ND Supreme Court Justice VandeWalle to retire

North Dakota Supreme Court Justice Gerald VandeWalle has announced he will retire, ending his run as the longest serving justice in the history of the court.

Initially appointed in 1978 by Gov. Arthur Link, altogether Vandewall has served 44 years on North Dakota’s highest court, with 27 of them as its chief justice. Vandewall sent a letter to Gov. Doug Burgum on Nov. 11 announcing his retirement, with his last day set to be Jan. 31, 2023.

In his letter the Noonan native said it was an honor and privilege to serve the people of North Dakota for more than six decades between his stint as attorney general and his time on the court.

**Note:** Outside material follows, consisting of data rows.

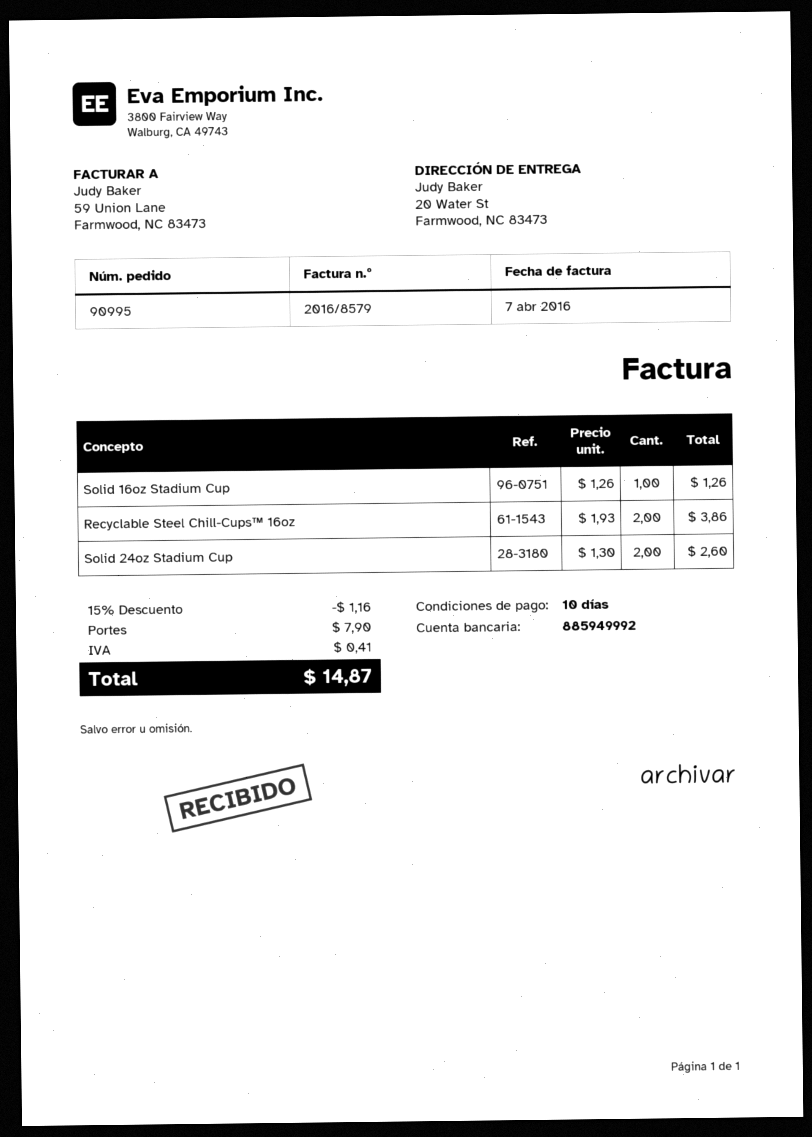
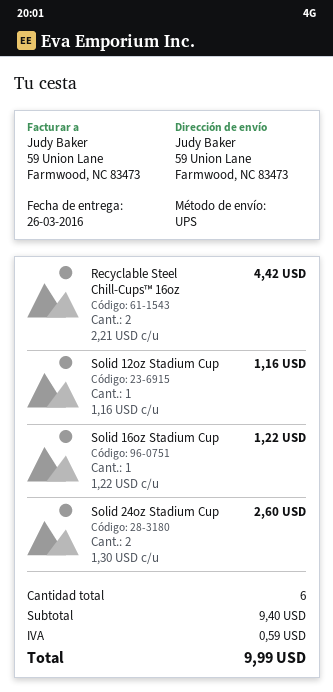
ship to: 20 Water St, Farmwood, NC 83473 -> 59 Union Lane, Farmwood, NC 83473
Solid 16oz Stadium Cup: 1 x 1.26 = 1.26 -> 1 x 1.22 = 1.22
Recyclable Steel Chill-Cups™ 16oz: 2 x 1.93 = 3.86 -> 2 x 2.21 = 4.42
Solid 12oz Stadium Cup: none -> 1 x 1.16 = 1.16
discount: 15% = 1.16 -> none
shipping: 7.90 -> none
tax: 0.41 -> 0.59
total: 14.87 -> 9.99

VandeWalle stated recent health challenges as the primary drivers behind the decision, which have made it difficult for him to continue serving.

“I thank my supreme and district court colleagues, my former law clerks, court staff, and the attorneys I have had the pleasure to work with throughout my career,” VandeWalle said, “I recognize and thank the people of North Dakota for the confidence they demonstrated by electing and re-electing me after my initial appointment. It is great to be a North Dakotan!”

VandeWalle’s announcement inspired a number of releases and statements from state leaders thanking and honoring the justice, with Rep. Kelly Armstrong saying the Rough Rider Award winner “has a record that will never be matched. He is an absolute legend.”

In a news release, Gov. Doug Burgum called Vandewalle, “A towering figure in the legal community and beloved fixture in the halls of the Capitol, he leaves a remarkable and unparalleled legacy of service to which all North Dakotans can aspire.”

Sen. John Hoeven hailed the outgoing justice as a dedicated public servant who worked, “throughout his career to uphold our laws and protect the rights of our state’s people.”

Sen. Kevin Cramer said VandeWalle “has led a remarkable life of public service and dedication to North Dakota. Our great state has benefited from his wisdom and candor as he sought to uphold the law with impartiality in every decision he made.” He said VandeWalle has “great judgement, great demeanor, and a great personality. He is an outstanding citizen.”

The process for determining VandeWalle’s replacement begins as soon as the Judicial Nominating Committee receives notice of a vacancy. The committee will have 60 days to forward a list of nominees to Gov. Burgum, who will then decide to either move forward with one of the nominees, ask for another list, or hold a special election to fill the vacancy.